We use for our exemple a Sentinel-2 datacube.

In [8]:
s2_timeseries = connection.load_collection(
    "SENTINEL2_L2A",
    temporal_extent=("2023-05-01", "2023-06-16"),
    spatial_extent={
        "west":  2.213649,
        "south": 43.450702,
        "east": 2.251248,
        "north":  43.472631,
        "crs": "EPSG:4326",
    },
    bands=["B02", "B03", "B04", "B08", "SCL"],
    max_cloud_cover=50,
);

We imagine that the user makes a mistake in using the *reduce_dimension()* function and provides an incorrect reducer, no error occurs during the creation of the workflow.

In [9]:
s2_red = s2_timeseries.reduce_dimension(dimension="t", reducer="bands")
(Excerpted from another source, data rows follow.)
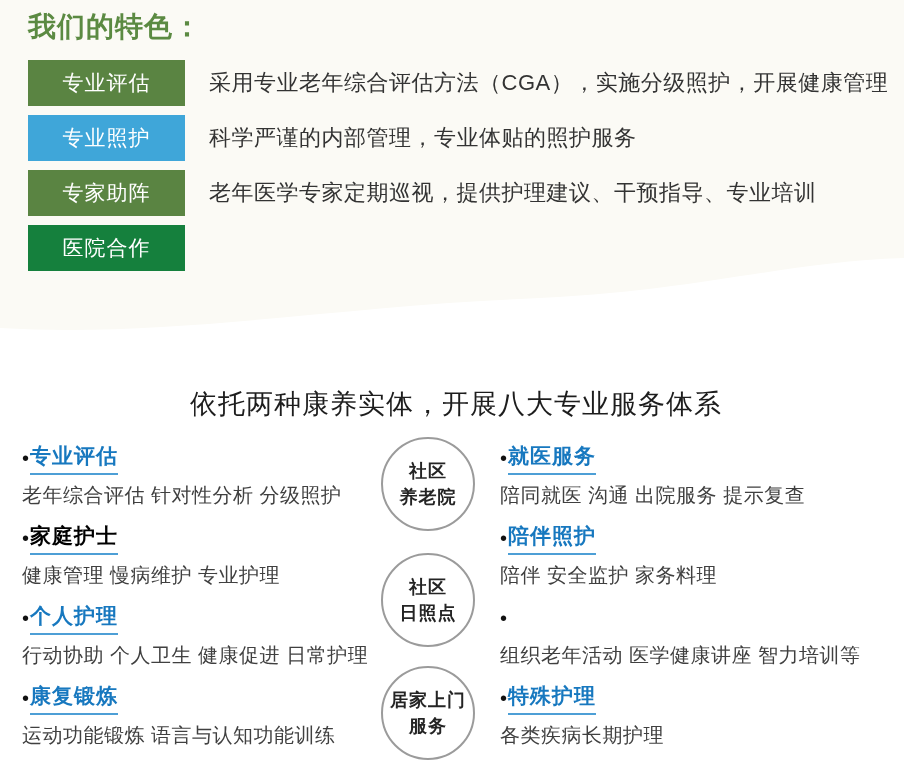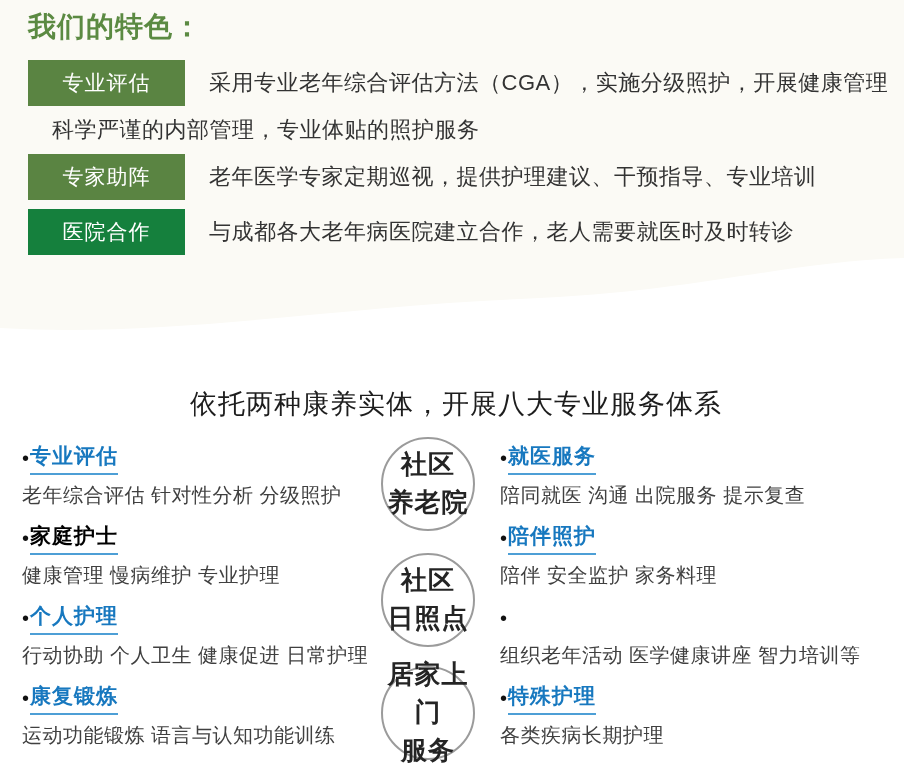"专业照护" div.feature-label { html: none -> <div>专业照护</div> }
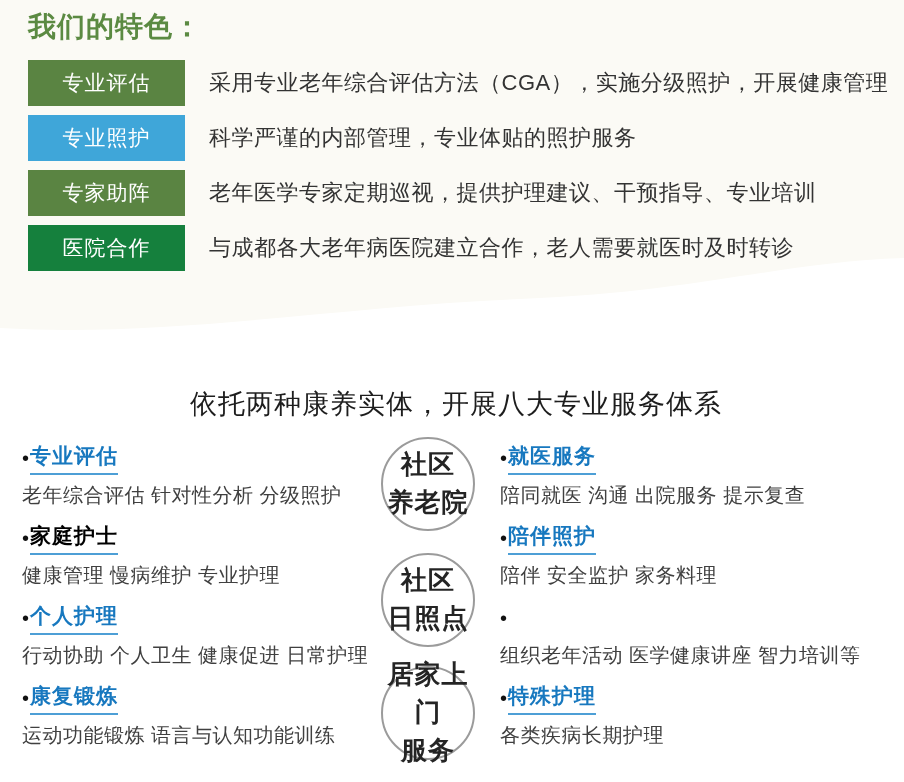"与成都各大老年病医院建立合作，老人需要就医时及时转诊" div.feature-desc { html: <div>与成都各大老年病医院建立合作，老人需要就医时及时转诊</div> -> none }
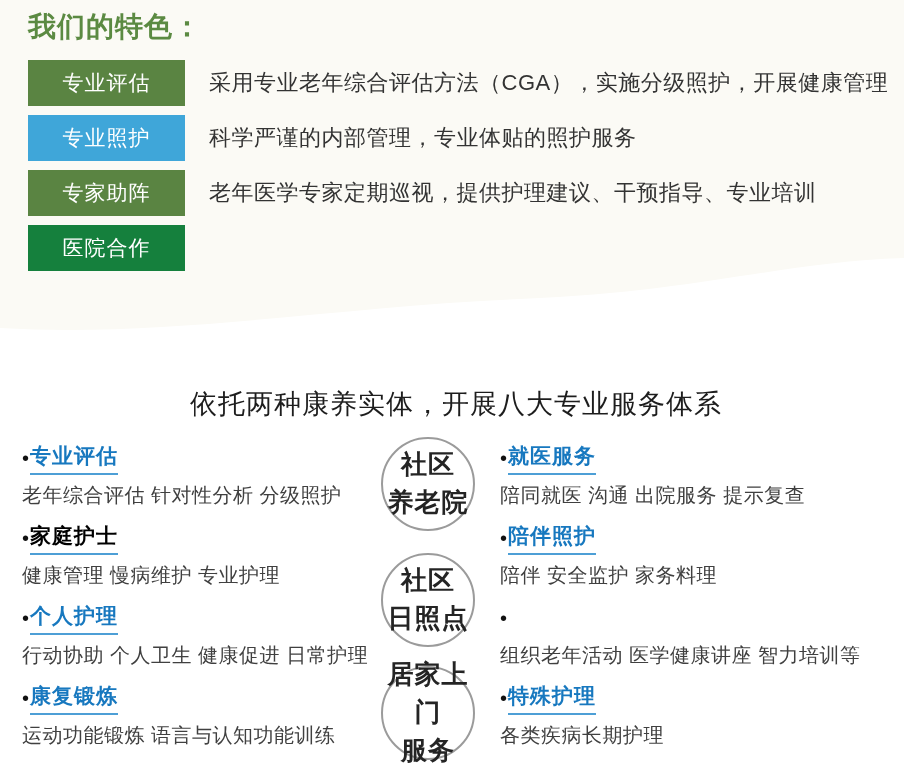"社区" .entity-circle { font-size: 26px -> 18px }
We now try to download our datacube with the *.download()* method, the following error appears :

In [10]:
s2_red.download("output/s2_red.nc")

OpenEoApiError: [400] BadRequest: java.lang.IllegalArgumentException: Unsupported operation: bands (arguments: [data, context]) (ref: r-25010719415f47c284f905a115223fa6)

This error indicates that the *bands* operation is not supported. However, it does not help identify the specific process causing the error. The error message should specify that the issue arises from the *reduce_dimension()* function and the incorrect reducer argument.
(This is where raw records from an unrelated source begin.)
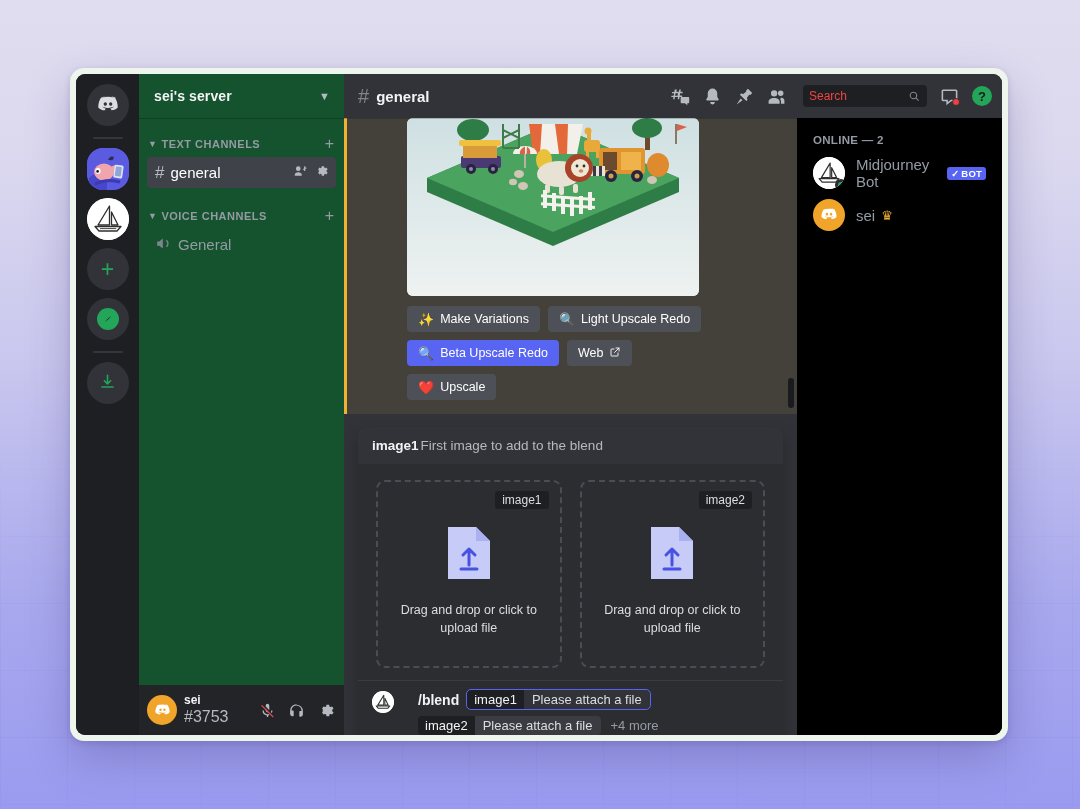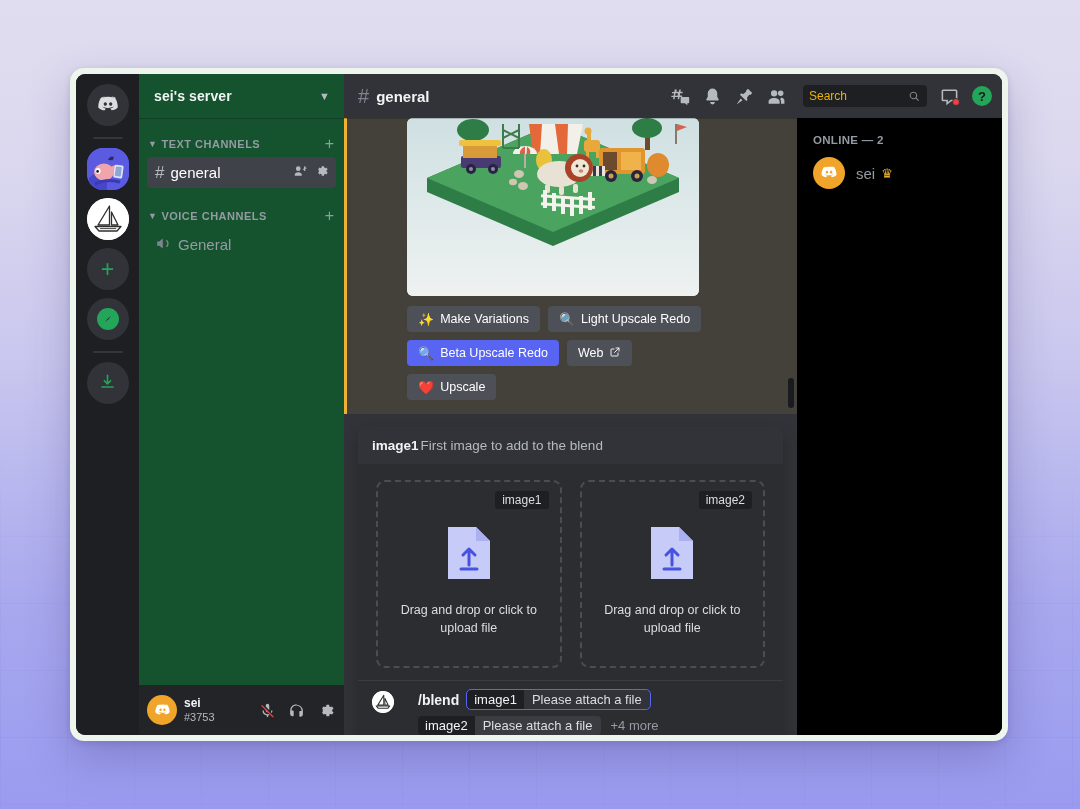"Search" .searchbox .ph { color: #eab308 -> #ef4444 }
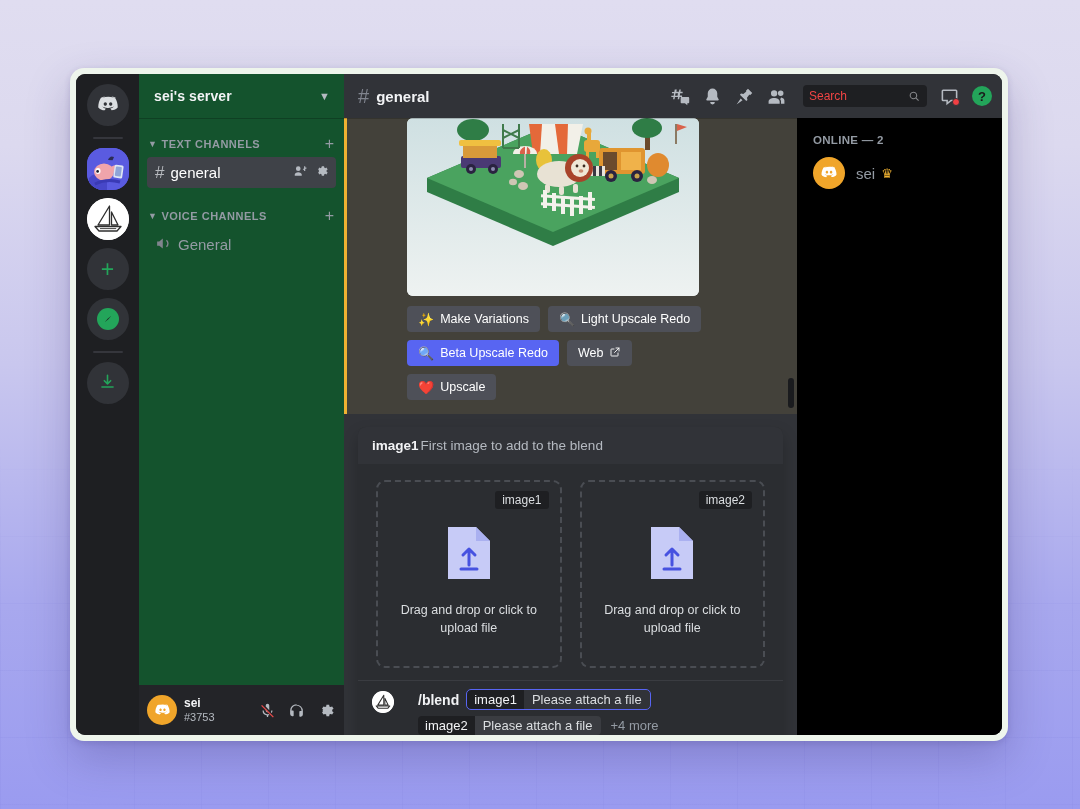"Midjourney Bot" div.member { html: none -> <div> <span> <svg> <circle></circle> <path></path> <path></path> <path></path> </svg> <span></span> </span> <span> <span>Midjourney Bot</span> <span> <span>✓</span> <span>BOT</span> </span> </span> </div> }
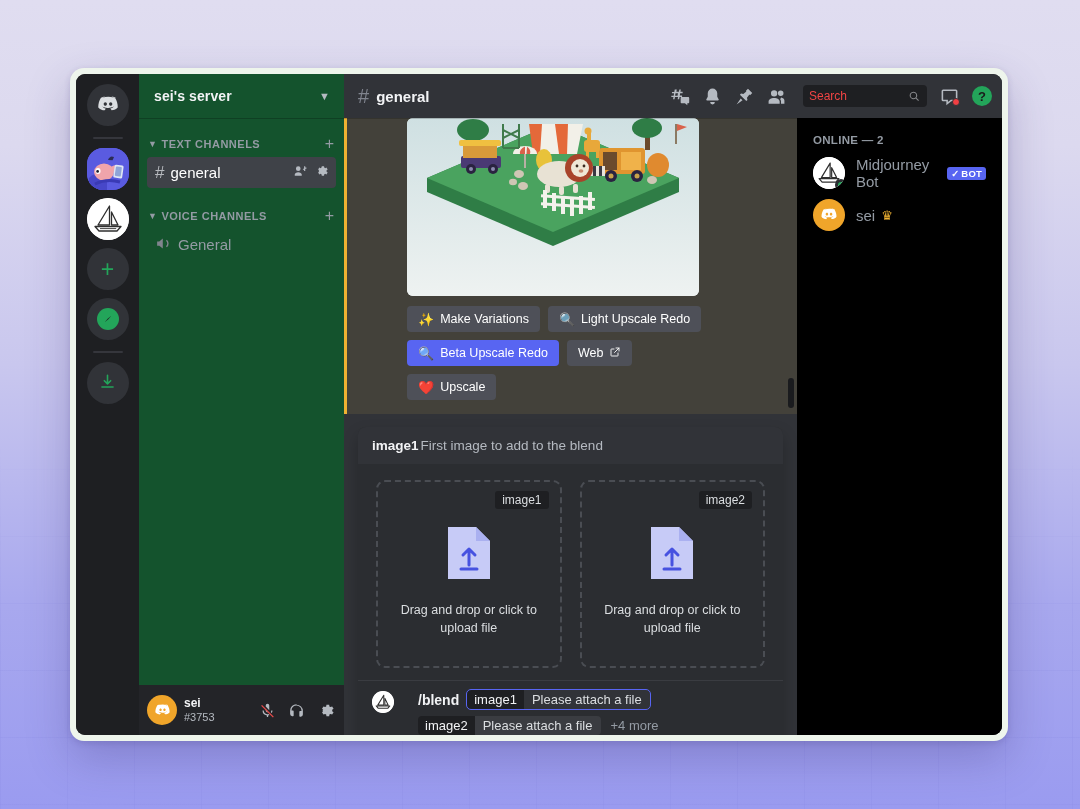"#3753" .userpanel .utag { font-size: 11px -> 16px }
### Additional limitations

For more limitationd of the OpenEO Python client, you may check the [OpenEO Platform Forum](https://discuss.eodc.eu/tag/python) and the [OpenEO Github Issues](https://github.com/Open-EO/openeo-geopyspark-driver/issues).

### Identification of libraries deployed on a backend

It is essential to know the libraries available on a backend, especially when developing a UDF that relies on specific libraries. This ensures that the library versions used during the execution of your UDF are compatible with your function.

The following UDF uses the *inspect* function from *openeo.udf.debug* to address this need.

In [None]:
udf = openeo.UDF(
    """
from openeo.udf import XarrayDataCube
from openeo.udf.debug import inspect
import pkg_resources
def apply_datacube(cube: XarrayDataCube, context: dict) -> XarrayDataCube:
    inspect(message="Hello UDF logging")
    installed_packages = pkg_resources.working_set
    installed_packages_list = sorted(["%s==%s" % (i.key, i.version) for i in installed_packages])
    pkg_list = " ".join(installed_packages_list)
    inspect(message=pkg_list)
    inspect(data=[1,2,3], message="Hello UDF logging with data")
    array = cube.get_array()
    array.values = 0.0001 * array.values
    return cube
"""
)
s2_timeseries = s2_timeseries.apply(process=udf)
job = s2_timeseries.execute_batch()

print(job.logs())